As I exited Arlington National Cemetery, I was feeling highly patriotic, and a bit emotional. I hiked my backpack a little higher, and leaned into the double stroller I had been pushing up and down each hill. At the same time, a group of men and women arrived, and were quietly walking up a parallel path. The instant I saw them, I recoiled. In anger I thought, “Why are they here? Have they come to gloat over our dead?”
I don’t know if it was the ugliness of my own thoughts shouting loudly in contrast with their quiet dignity, but in that moment, a very difficult self-realization stopped me in my tracks. I was racist.
The people I observed coming to pay their respects were Muslim. And if they were American, the thousands of graves dotting the hills of Arlington were their dead just as much as they were mine.
I was ashamed and humbled, and until today I have never shared this story. Even now, I find it difficult.

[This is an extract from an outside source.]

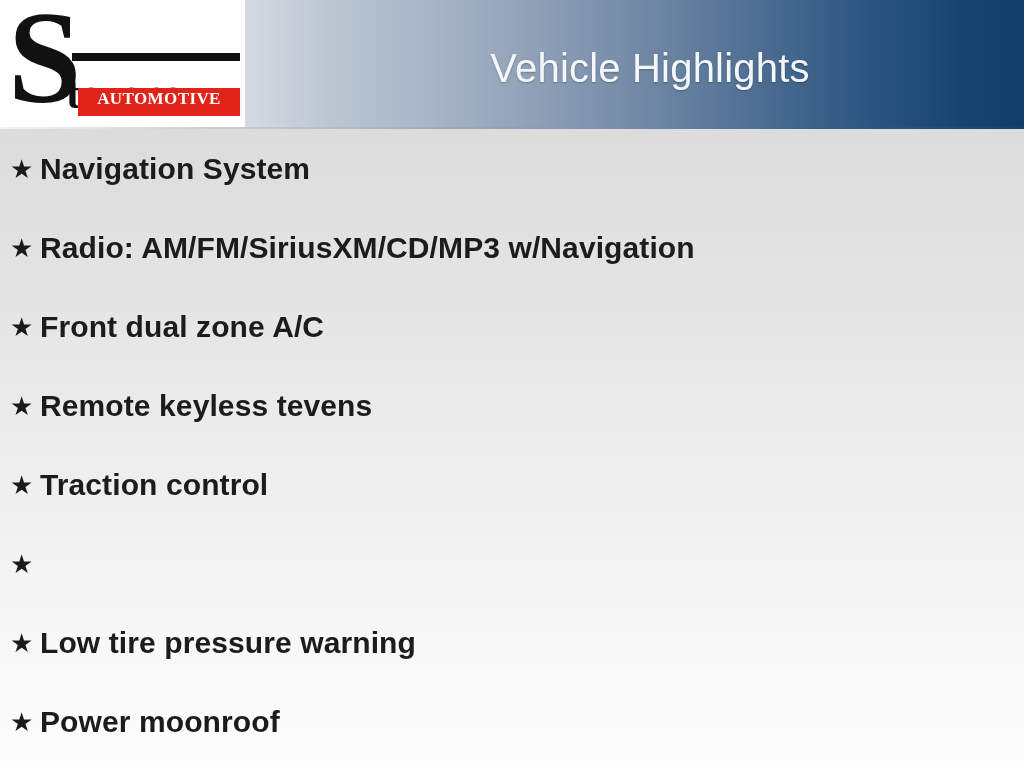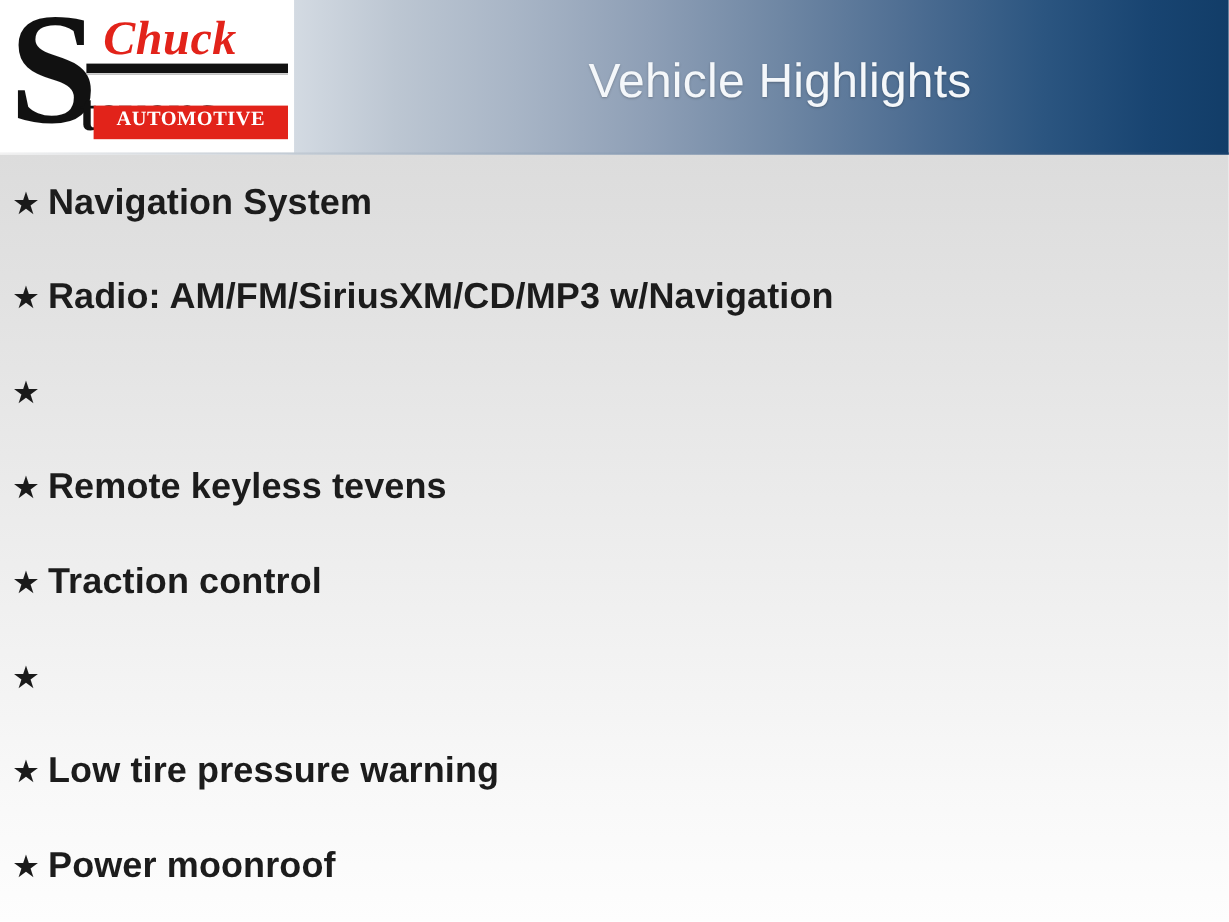"Chuck" span.logo-chuck { html: <span>Chuck</span> -> none }
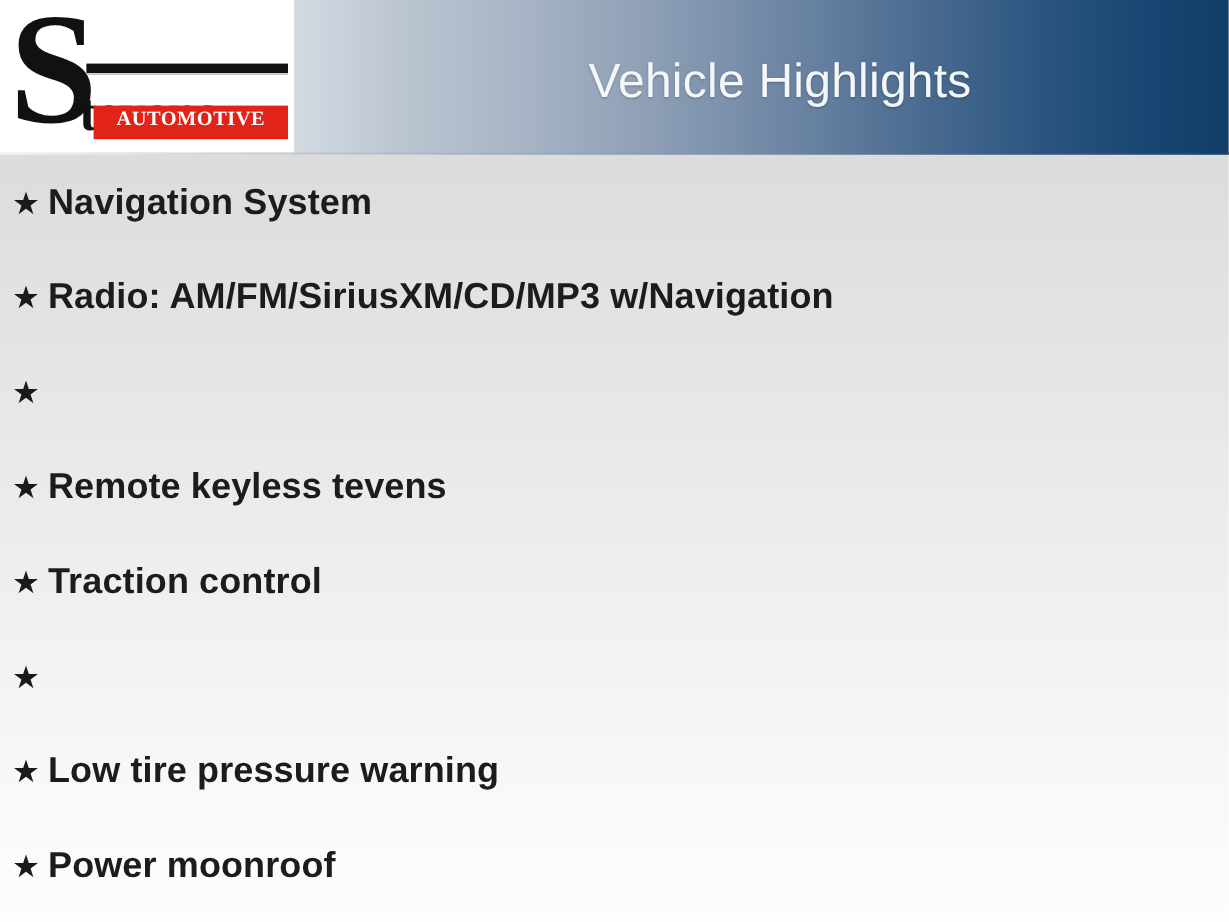"Front dual zone A/C" span.feature-label { html: none -> <span>Front dual zone A/C</span> }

For years, I have quietly pondered that moment while carefully examining my thoughts and words for further evidence of racism. It is so ingrained in me that I have spouted off shocking statements without even realizing it. When my oldest son was a teenager, he went out of his way to do some work around the house. While thanking him, I jokingly stated, “That was mighty white of you.”
He immediately responded, “Did you really just say that?”
As I thought about the meaning behind the statement, I was mortified. I had never actively given thought to whether there is a difference in the work ethic of white people and people of color. It was just something I used to hear when I was a kid, and decades later, it came tumbling out of my mouth.
When this same son was in high school, he came home very frustrated because a teacher tried to convince him he was racist. Indignantly, I reassured him. For practically his entire childhood, a Haitian family stayed with us for months at a time. He was growing up with one of the only black kids in the community, and he never gave it a thought. Clearly, he was not racist.
Now, I understand the teacher was likely trying to impress that racism is so ingrained in our culture, it is impossible not to harbor on some level.
My grandmother used to tell a story about being “goosed” on the playground by a fellow third grader. The clear message was that the incident was more humiliating because the boy was black.
When I transferred from a predominantly white school to a larger, more diverse school, my mother observed me talking with a black classmate. On that day, and many days after, she crassly warned that if I dated a black guy, no white guy would ever want me.
I never considered my mom or grandmother to be racist, but they were perpetuating instilled racist beliefs onto the next generation. And because of that, I developed what some would call involuntary or subconscious racism. Nobody wants that label. It’s ugly and accusing, and our natural reaction is to immediately deny it. But once I became aware of the many nuances of racism in my own life, it became my job to ensure that it stops with my generation.
It’s not about politics, religion, or feeling guilt for things that happened before my time. It’s about recognizing generational patterns and personal thought processes that are hurtful. It’s about basic decency and kindness. It’s about realizing that the United States has a difficult history, but we all deserve respect in language and in deed. Especially when grieving at a national cemetery.